Apigenin inhibits growth and motility but increases gap junctional coupling intensity in rat prostate carcinoma (MAT-LyLu) cell populations
© Versita 2008
Received: 28 May 2007
Accepted: 14 November 2007
Published: 21 February 2008
Apigenin (4′,5,7,-trihydroxyflavone) is a flavonoid abundant in the common fruits, herbs and vegetables constituting the bulk of the human diet. This study was aimed at quantifying the effects of apigenin on the basic cellular traits determining cancer development, i.e. cell proliferation, gap junctional coupling, and motility, using the Dunning rat prostate MAT-LyLu cell model. We demonstrated that apigenin considerably inhibits MAT-LyLu cell proliferation and significantly enhances the intensity of connexin43-mediated gap junctional coupling. This effect correlates with an increased abundance of C×43-positive plaques at the cell-to-cell borders seen in apigenin-treated variants. Moreover, we observed an inhibitory effect of apigenin on the motility of MAT-LyLu cells.
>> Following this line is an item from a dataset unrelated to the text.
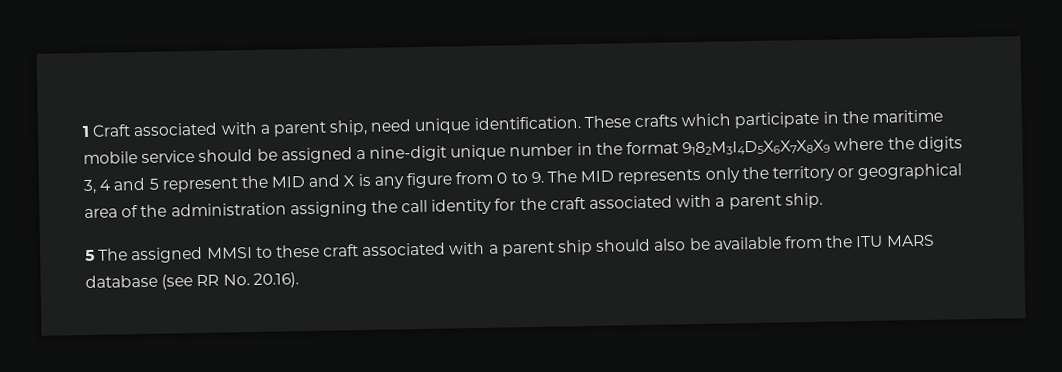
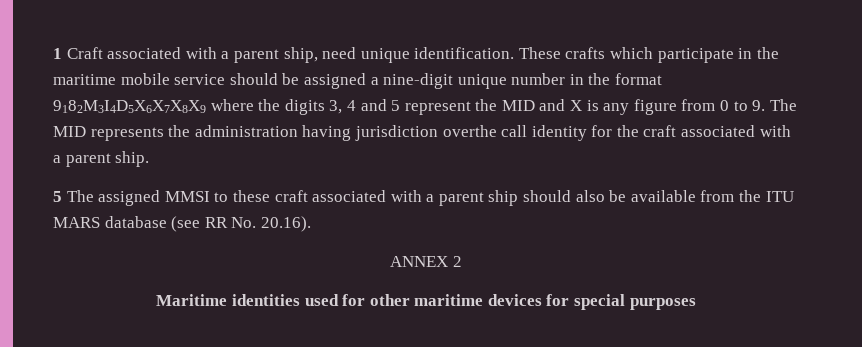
- These crafts which participate in the maritime mobile service should be assigned a nine-digit unique number in the format 9182M3I4D5X6X7X8X9 where the digits 3, 4 and 5 represent the MID and X is any figure from 0 to 9. The MID represents only the territory or geographical area of the administration assigning the call identity for the craft associated with a parent ship.
+ These crafts which participate in the maritime mobile service should be assigned a nine-digit unique number in the format 9182M3I4D5X6X7X8X9 where the digits 3, 4 and 5 represent the MID and X is any figure from 0 to 9. The MID represents the administration having jurisdiction overthe call identity for the craft associated with a parent ship.
+ ANNEX 2
+ Maritime identities used for other maritime devices for special purposes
The basic parameters characterising MAT-LyLu cell motility, especially the rate of cell displacement, considerably decreased upon apigenin administration. This in vitro data indicates that apigenin may affect cancer development in general, and prostate carcinogenesis in particular, via its influence on cellular activities decisive for both cancer promotion and progression, including cell proliferation, gap junctional coupling and cell motility and invasiveness.